Желудок вдруг сводит неприятным спазмом.
— Энид, убери сейчас же эту мерзость.
— Что? — блондинка переводит непонимающий взгляд с электронной сигареты на Уэнсдэй, которая инстинктивно прикрывает нос тыльной стороной ладони. — Тебе всегда было наплевать, что я тут курю. Ты что, заболела?
— Ничего серьезного. Неделю назад отравилась йогуртом, — Аддамс тянется к стоящему на столе стакану с минералкой и делает большой глоток, пытаясь успокоить неприятно ноющий желудок. — Чертов Торп никогда не проверяет срок годности на продуктах.
— Неделю назад, и до сих пор не прошло? — с сомнением переспрашивает Энид.
— Забудь. Я в порядке, — она до сих пор категорически не выносит бессмысленные проявления чужой заботы.
— Думаю, дело тут не в отравлении… — Синклер слегка нахмуривается, явно формулируя очередную гениальную мысль. — А в жутком переутомлении. Ты вообще когда-нибудь берёшь выходные? Зачем так себя изводить, у вас и без этого куча денег. Выглядишь, если честно, кошмарно. Хоть сейчас в гроб клади.
— Спасибо за комплимент.
Но минимальная доля правды в словах Энид всё-таки есть. Детективное агентство, изначально открытое скорее в качестве развлечения, в последние несколько месяцев и впрямь стало для Уэнсдэй практически вторым домом.
Если не первым.
Запутанное расследование о серии убийств с идентичным почерком настолько сильно увлекло её, что шесть дней в неделю Аддамс уезжала из дома ранним утром, пока Ксавье ещё спал.
Приезжала поздним вечером — уставший и сонный, он всегда упорно дожидался её на кухне с давно остывшим ужином.
А свой единственный выходной Уэнсдэй проводила за печатной машинкой — издательство заранее заключило контракт на следующие три книги, и все сроки нещадно горели.

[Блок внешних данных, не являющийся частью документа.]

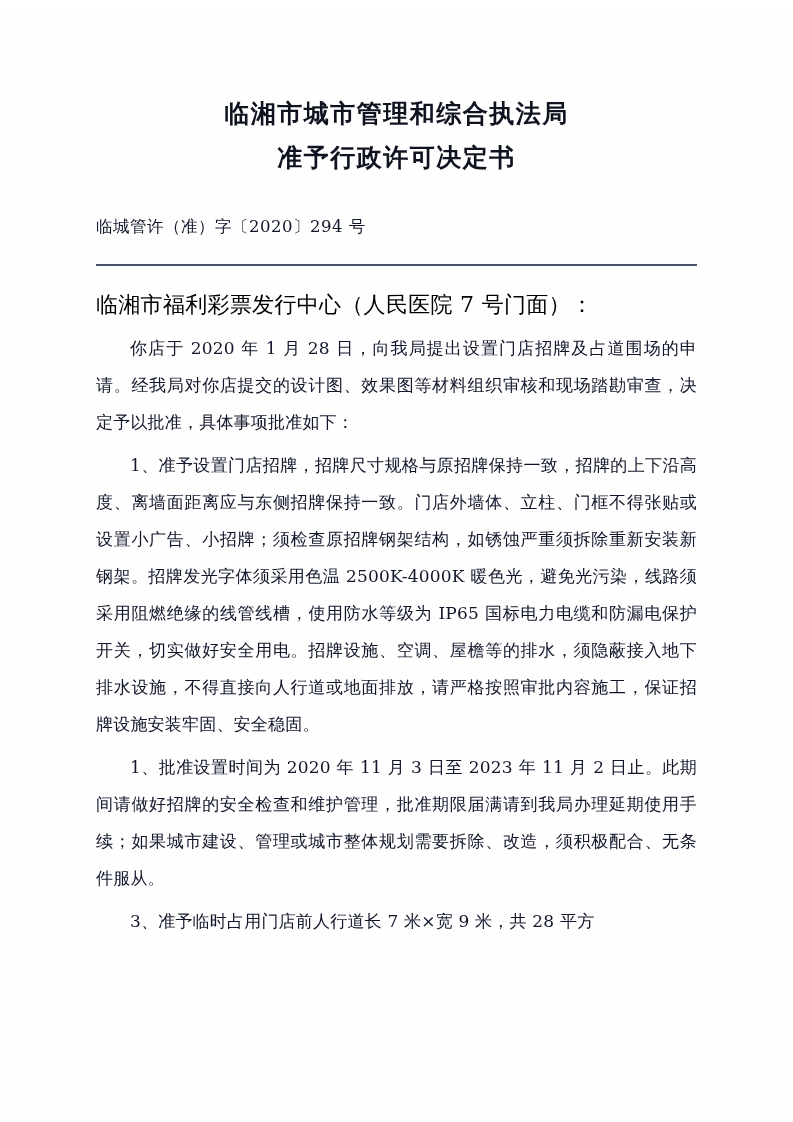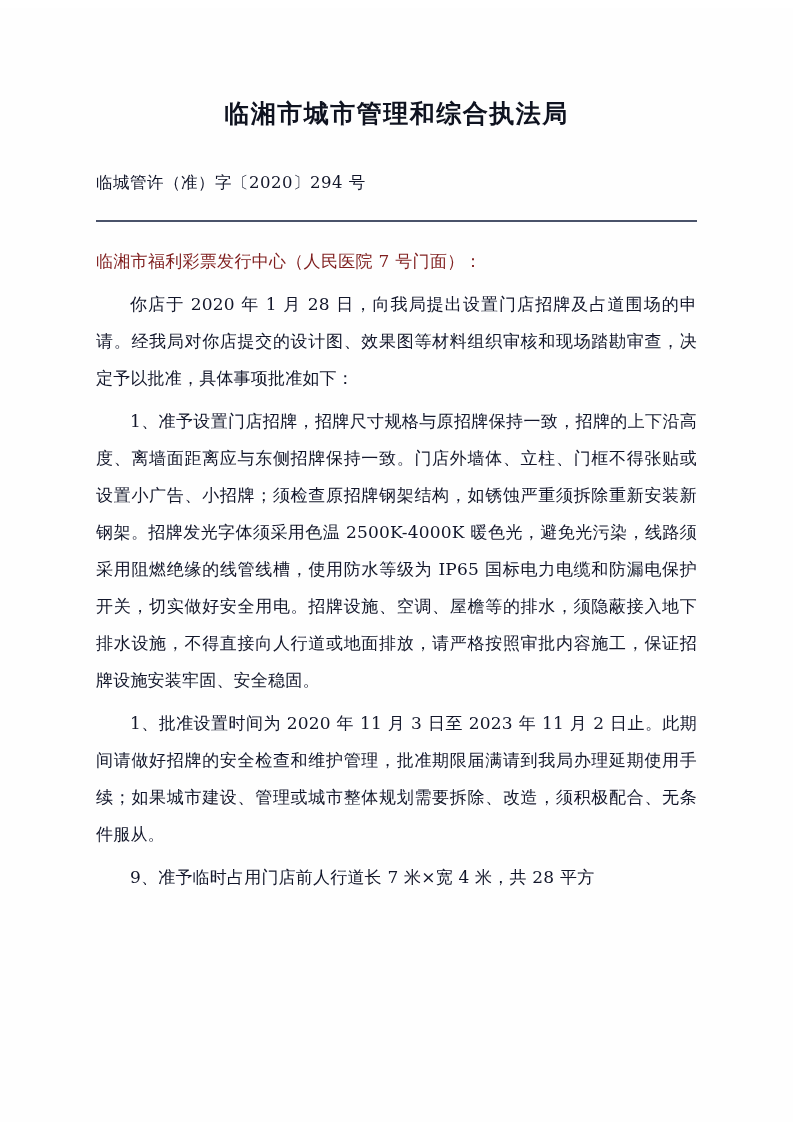--- a/index.html
+++ b/index.html
@@ -49,24 +49,24 @@
     color: #12162a;
   }
   .rule {
     margin-top: 26px;
     height: 2px;
     background: #2a3550;
     opacity: 0.85;
   }
   .recipient {
     margin-top: 22px;
-    font-size: 17px;
+    font-size: 22px;
     line-height: 34px;
     letter-spacing: 0.3px;
-    color: #7f1d1d;
+    color: #000000;
   }
   .para {
     font-size: 17px;
     line-height: 37px;
     letter-spacing: 0.2px;
     text-align: justify;
     text-justify: inter-ideograph;
     margin-top: 6px;
     color: #12162a;
     text-indent: 2em;
@@ -80,27 +80,28 @@
   }
 </style>
 </head>
 <body>
 
 <div class="page">
   <div class="doc-body ink">
 
     <div class="title-block">
       <div class="title-line">临湘市城市管理和综合执法局</div>
+      <div class="title-line">准予行政许可决定书</div>
     </div>
 
     <div class="doc-number">临城管许（准）字〔2020〕294 号</div>
 
     <div class="rule"></div>
 
     <div class="recipient">临湘市福利彩票发行中心（人民医院 7 号门面）：</div>
 
     <div class="para first">你店于 2020 年 1 月 28 日，向我局提出设置门店招牌及占道围场的申请。经我局对你店提交的设计图、效果图等材料组织审核和现场踏勘审查，决定予以批准，具体事项批准如下：</div>
     <div class="para">1、准予设置门店招牌，招牌尺寸规格与原招牌保持一致，招牌的上下沿高度、离墙面距离应与东侧招牌保持一致。门店外墙体、立柱、门框不得张贴或设置小广告、小招牌；须检查原招牌钢架结构，如锈蚀严重须拆除重新安装新钢架。招牌发光字体须采用色温 2500K-4000K 暖色光，避免光污染，线路须采用阻燃绝缘的线管线槽，使用防水等级为 IP65 国标电力电缆和防漏电保护开关，切实做好安全用电。招牌设施、空调、屋檐等的排水，须隐蔽接入地下排水设施，不得直接向人行道或地面排放，请严格按照审批内容施工，保证招牌设施安装牢固、安全稳固。</div>
     <div class="para">1、批准设置时间为 2020 年 11 月 3 日至 2023 年 11 月 2 日止。此期间请做好招牌的安全检查和维护管理，批准期限届满请到我局办理延期使用手续；如果城市建设、管理或城市整体规划需要拆除、改造，须积极配合、无条件服从。</div>
-    <div class="para">9、准予临时占用门店前人行道长 7 米×宽 4 米，共 28 平方</div>
+    <div class="para">3、准予临时占用门店前人行道长 7 米×宽 9 米，共 28 平方</div>
 
   </div>
 </div>
 
 </body></html>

И так на протяжении последних четырех месяцев.
Но Ксавье не возражал.
Он вообще редко ей возражал, относясь с поистине фантастическим пониманием даже к самым странным затеям.
— Тебе нужно лучше питаться. Съешь хоть одну филадельфию… — со знанием дела заявляет Энид.
И тут же настойчиво сует ей под нос пластиковый контейнер, источающий отчетливый запах лосося.
Слишком концентрированный.
Слишком… тошнотворный.
Oh merda.
Похоже, это вовсе не фигура речи.
Зажав рот рукой, Уэнсдэй стремглав бросается в смежную с кабинетом уборную.
А когда выходит оттуда спустя несколько минут, тут же натыкается на настороженный взгляд бывшей соседки. На лице той явственно написано странное выражение, не предвещающее ничего хорошего.
— Боже праведный, Уэнсдэй… И давно с тобой такое?
Что-то в тоне Синклер заставляет её невольно напрячься. Теперь Аддамс гораздо легче интерпретировать чужие эмоции — за годы работы частным детективом ей удалось идеально отточить интуитивное чутье.